* PROBLEM TO WORK ON *
An exact copy of the data is required; the images should not appear in it.

Saved data entries:
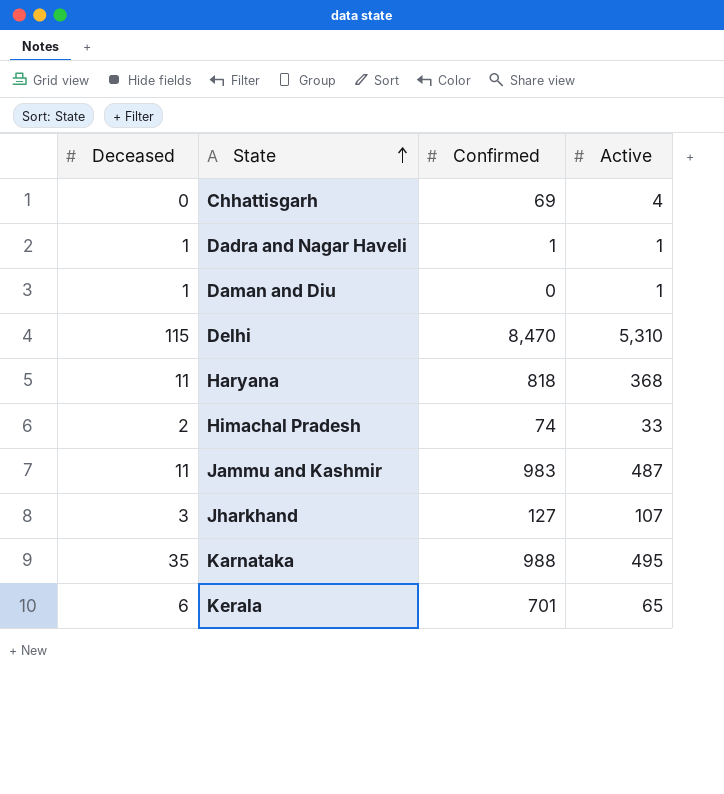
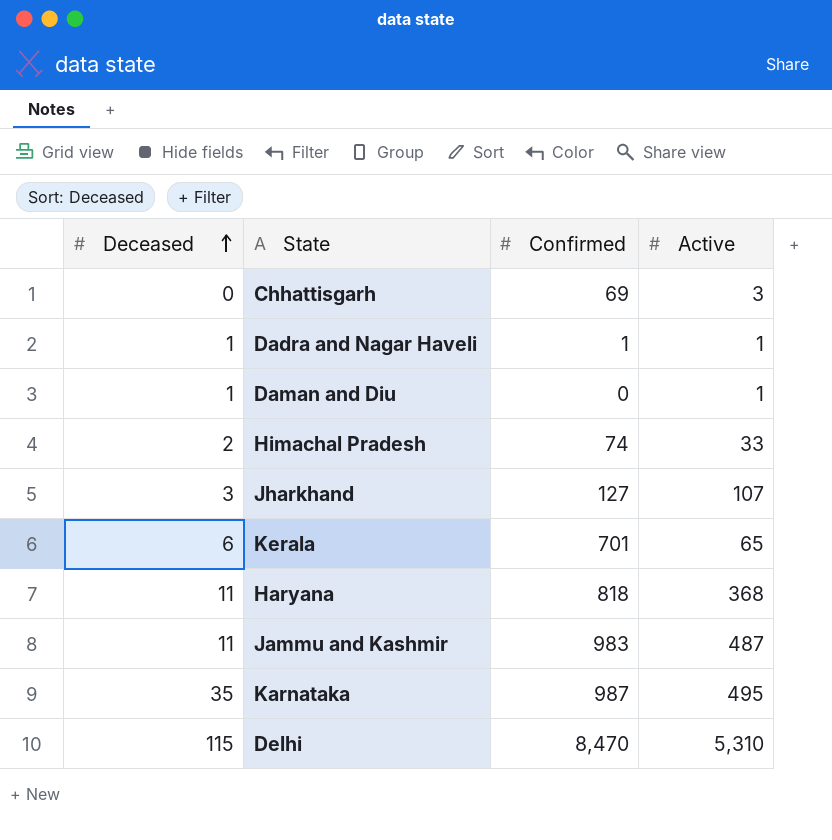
row order: State ascending -> Deceased ascending
Chhattisgarh | Active: 4 -> 3
Karnataka | Confirmed: 988 -> 987

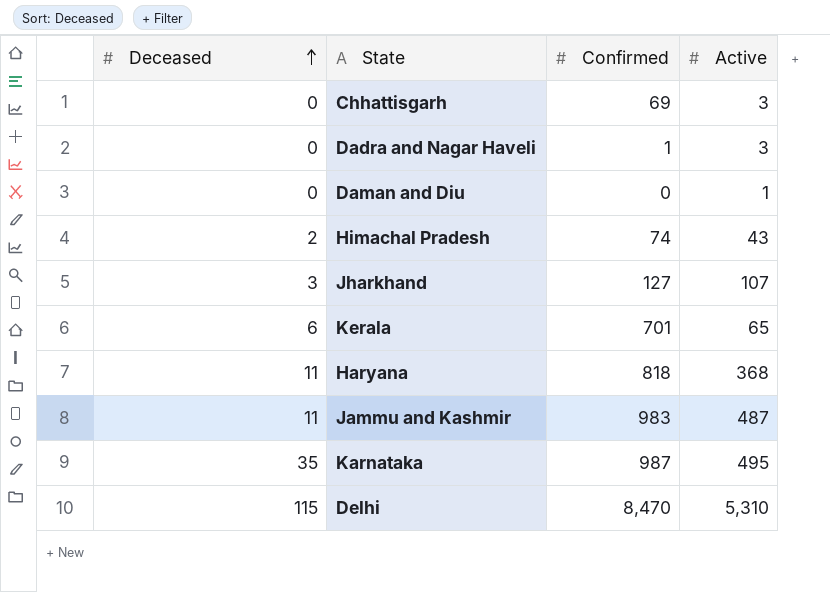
Dadra and Nagar Haveli | Deceased: 1 -> 0
Dadra and Nagar Haveli | Active: 1 -> 3
Daman and Diu | Deceased: 1 -> 0
Himachal Pradesh | Active: 33 -> 43

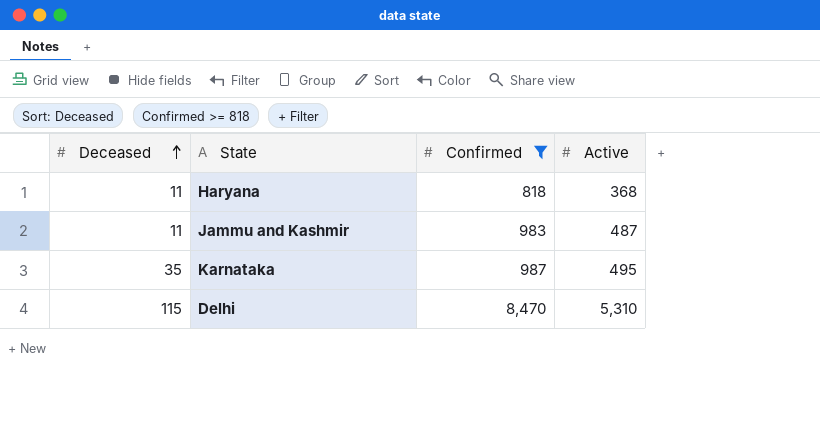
filter: none -> Confirmed >= 818

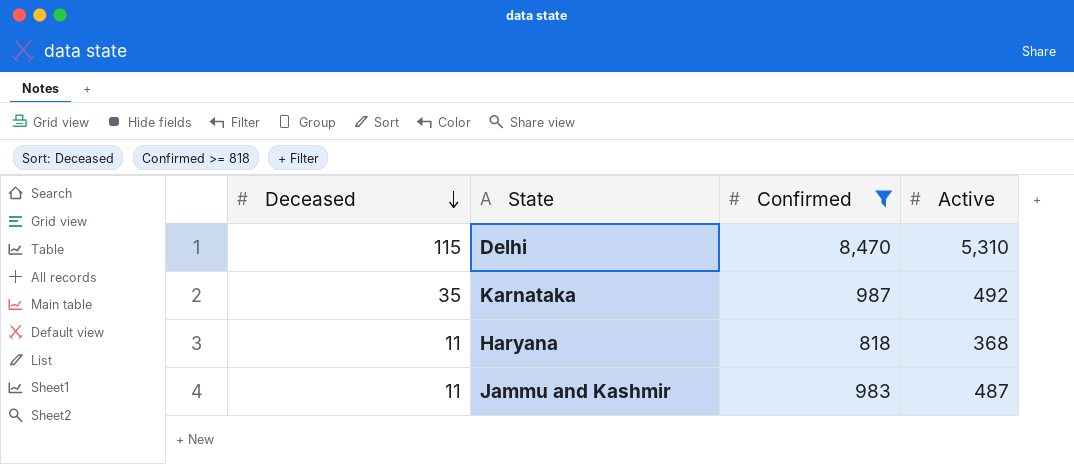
row order: Deceased ascending -> Deceased descending
Karnataka | Active: 495 -> 492

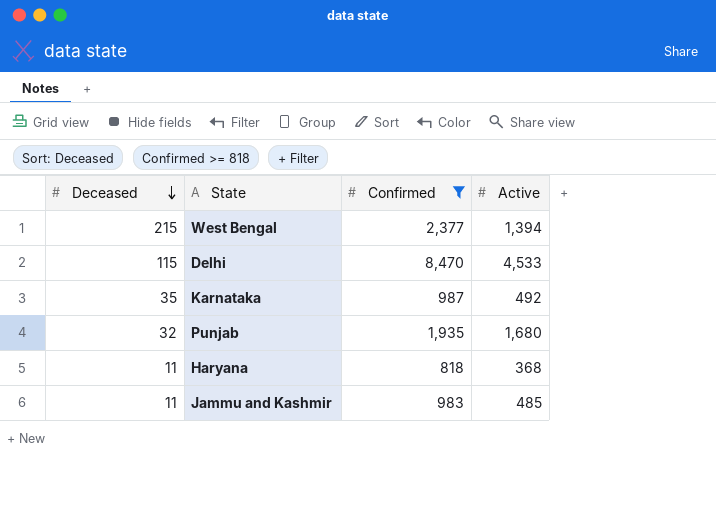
row West Bengal: none -> 215 | 2,377 | 1,394
Delhi | Active: 5,310 -> 4,533
row Punjab: none -> 32 | 1,935 | 1,680
Jammu and Kashmir | Active: 487 -> 485

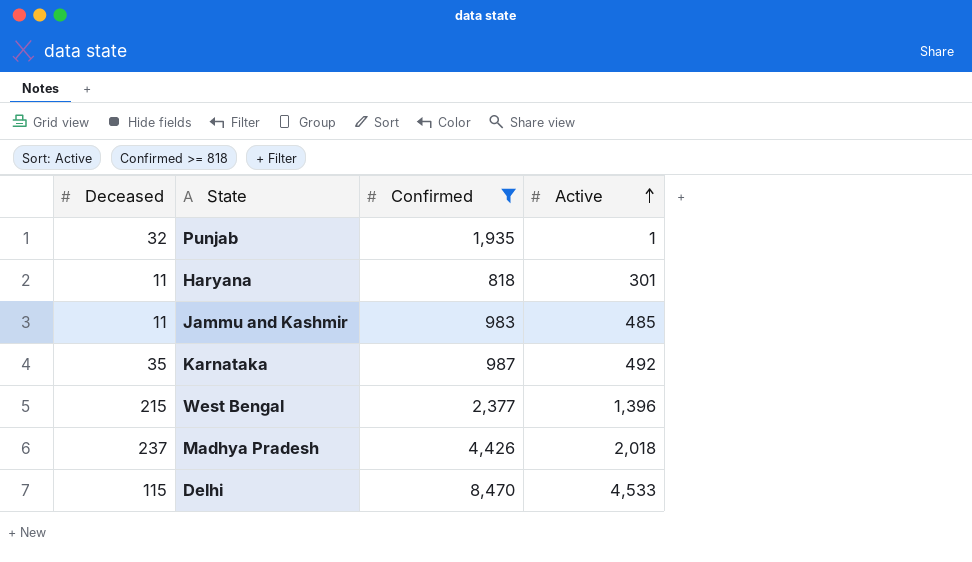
row order: Deceased descending -> Active ascending
Punjab | Active: 1,680 -> 1
Haryana | Active: 368 -> 301
West Bengal | Active: 1,394 -> 1,396
row Madhya Pradesh: none -> 237 | 4,426 | 2,018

* ANSWER BELOW *
row order: State ascending -> Deceased ascending
Chhattisgarh | Active: 4 -> 3
Karnataka | Confirmed: 988 -> 987

Dadra and Nagar Haveli | Deceased: 1 -> 0
Dadra and Nagar Haveli | Active: 1 -> 3
Daman and Diu | Deceased: 1 -> 0
Himachal Pradesh | Active: 33 -> 43

filter: none -> Confirmed >= 818

row order: Deceased ascending -> Deceased descending
Karnataka | Active: 495 -> 492

row West Bengal: none -> 215 | 2,377 | 1,394
Delhi | Active: 5,310 -> 4,533
row Punjab: none -> 32 | 1,935 | 1,680
Jammu and Kashmir | Active: 487 -> 485

row order: Deceased descending -> Active ascending
Punjab | Active: 1,680 -> 1
Haryana | Active: 368 -> 301
West Bengal | Active: 1,394 -> 1,396
row Madhya Pradesh: none -> 237 | 4,426 | 2,018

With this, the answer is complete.